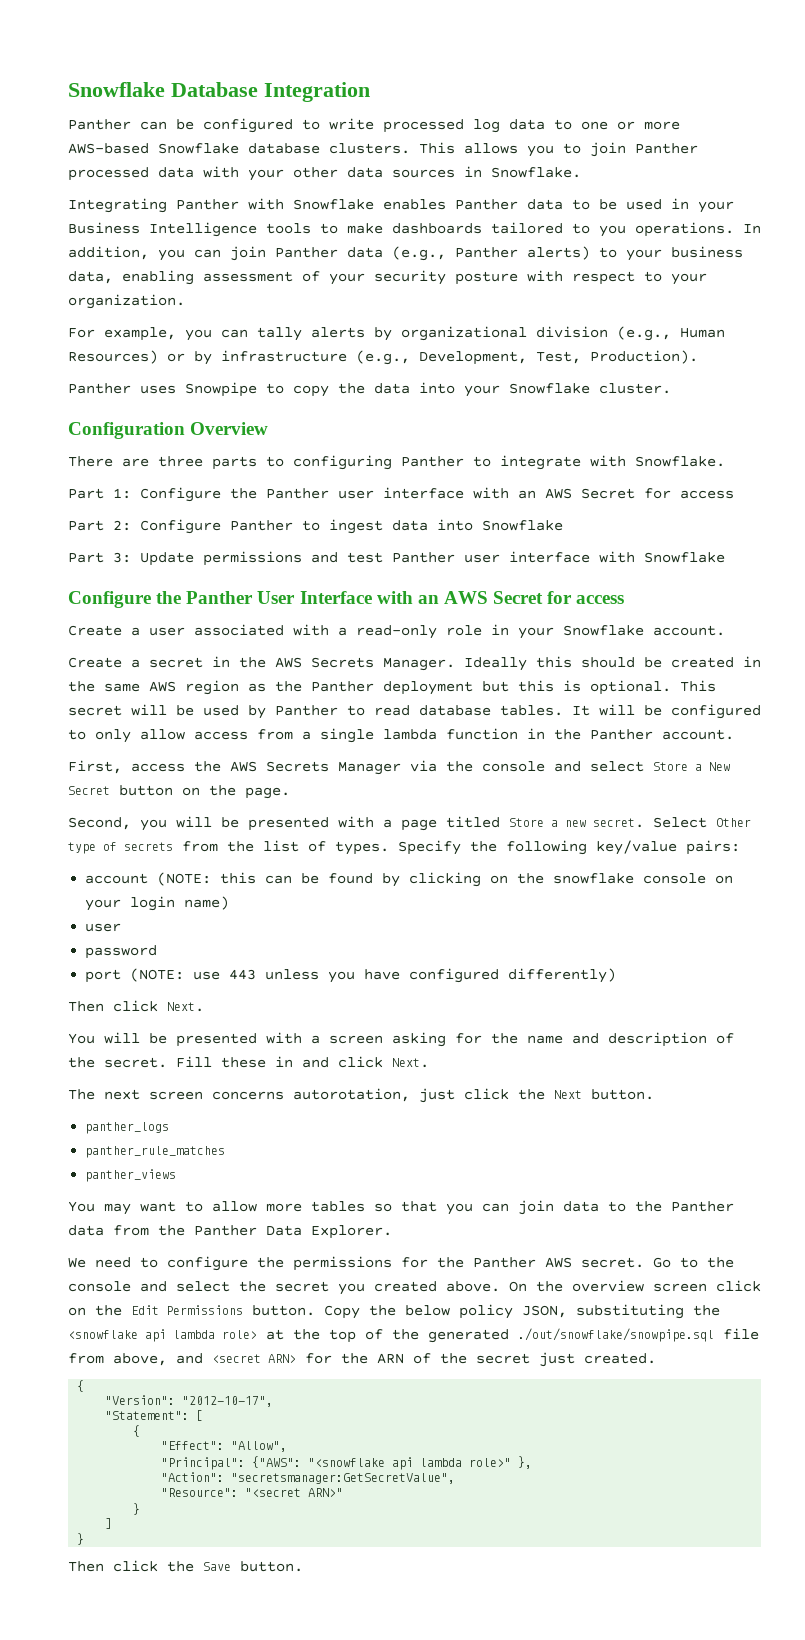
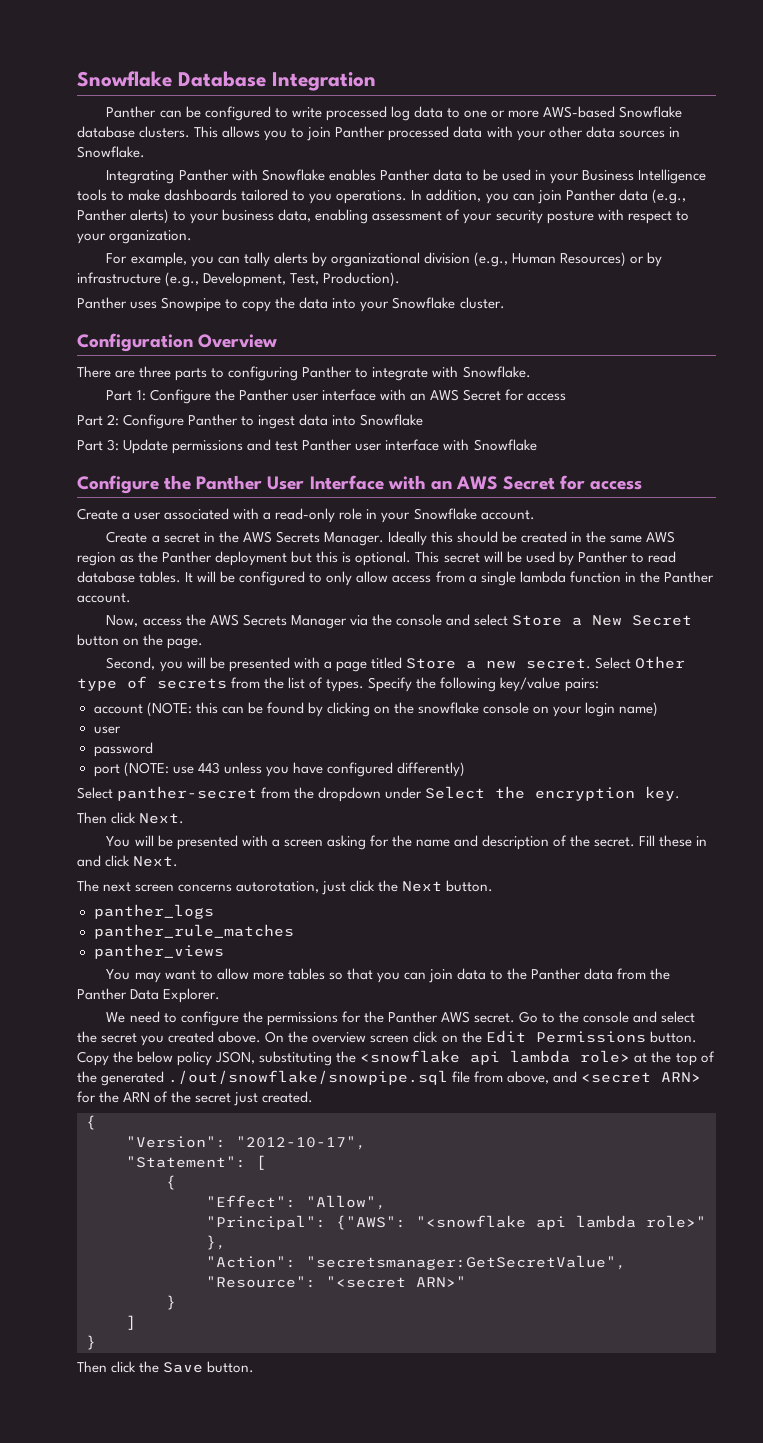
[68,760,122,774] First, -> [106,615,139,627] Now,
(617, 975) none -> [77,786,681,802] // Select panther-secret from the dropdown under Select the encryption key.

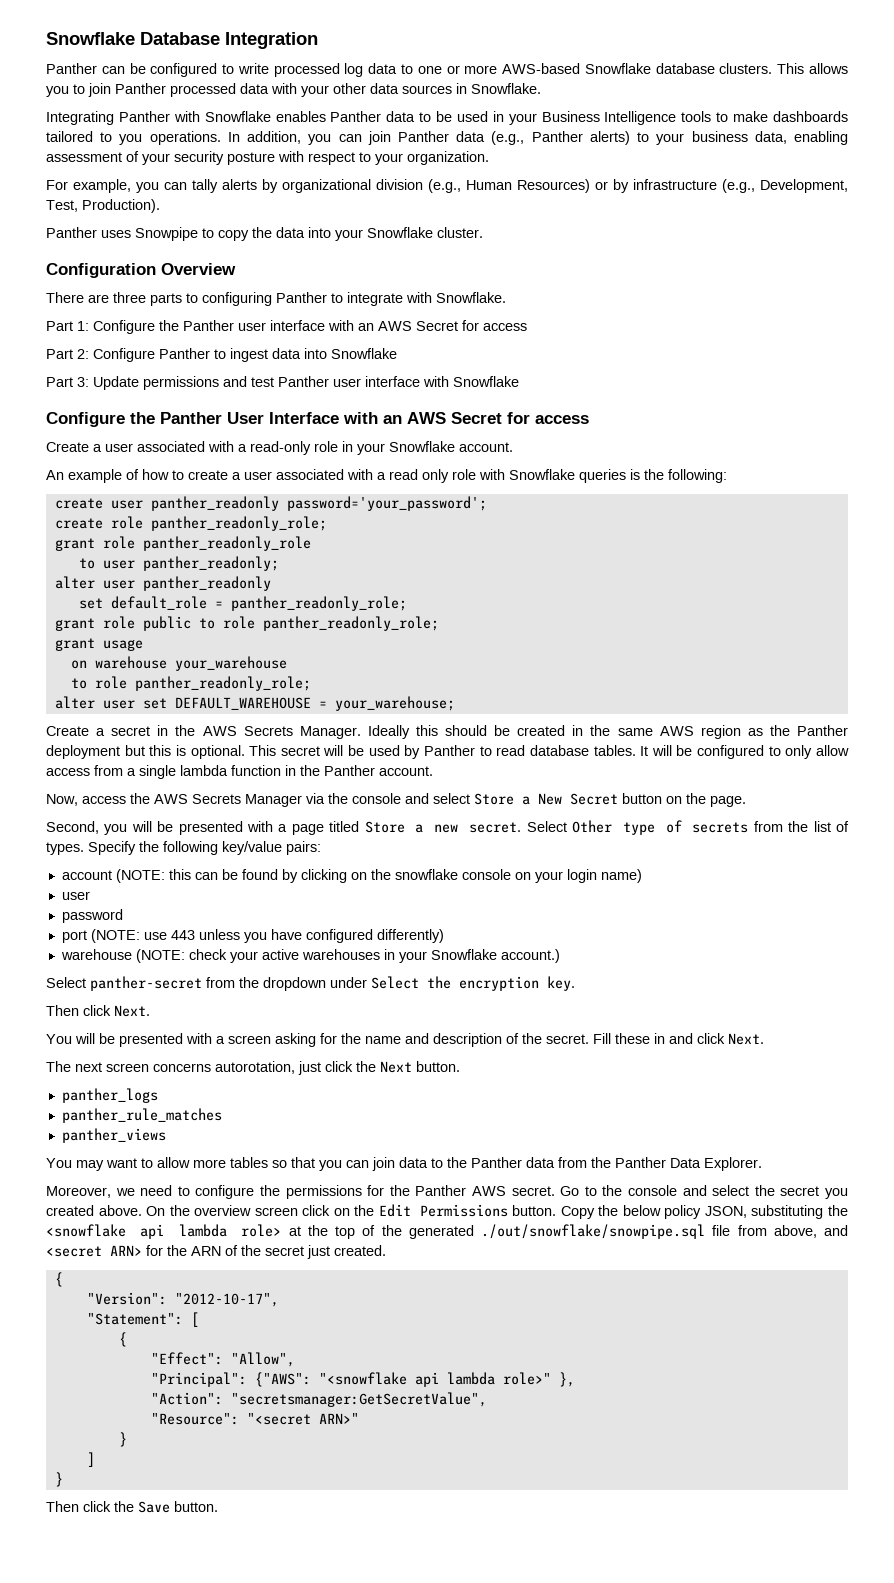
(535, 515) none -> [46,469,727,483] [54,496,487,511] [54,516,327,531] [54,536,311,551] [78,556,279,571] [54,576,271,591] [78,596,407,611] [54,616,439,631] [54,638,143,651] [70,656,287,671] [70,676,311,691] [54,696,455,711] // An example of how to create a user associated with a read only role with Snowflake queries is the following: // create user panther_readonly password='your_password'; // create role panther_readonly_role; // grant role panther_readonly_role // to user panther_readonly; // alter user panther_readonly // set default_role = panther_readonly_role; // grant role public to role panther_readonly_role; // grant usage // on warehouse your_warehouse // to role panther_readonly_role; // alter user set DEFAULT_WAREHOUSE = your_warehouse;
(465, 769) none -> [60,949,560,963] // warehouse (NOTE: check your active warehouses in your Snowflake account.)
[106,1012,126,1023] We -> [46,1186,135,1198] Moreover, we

□ □ □

Exactly as they stand, set down the lines from the start of the material through the line with "(535, 515) none", both ends included, omitting the pictures.

The answer:
[68,760,122,774] First, -> [106,615,139,627] Now,
(617, 975) none -> [77,786,681,802] // Select panther-secret from the dropdown under Select the encryption key.

(535, 515) none -> [46,469,727,483] [54,496,487,511] [54,516,327,531] [54,536,311,551] [78,556,279,571] [54,576,271,591] [78,596,407,611] [54,616,439,631] [54,638,143,651] [70,656,287,671] [70,676,311,691] [54,696,455,711] // An example of how to create a user associated with a read only role with Snowflake queries is the following: // create user panther_readonly password='your_password'; // create role panther_readonly_role; // grant role panther_readonly_role // to user panther_readonly; // alter user panther_readonly // set default_role = panther_readonly_role; // grant role public to role panther_readonly_role; // grant usage // on warehouse your_warehouse // to role panther_readonly_role; // alter user set DEFAULT_WAREHOUSE = your_warehouse;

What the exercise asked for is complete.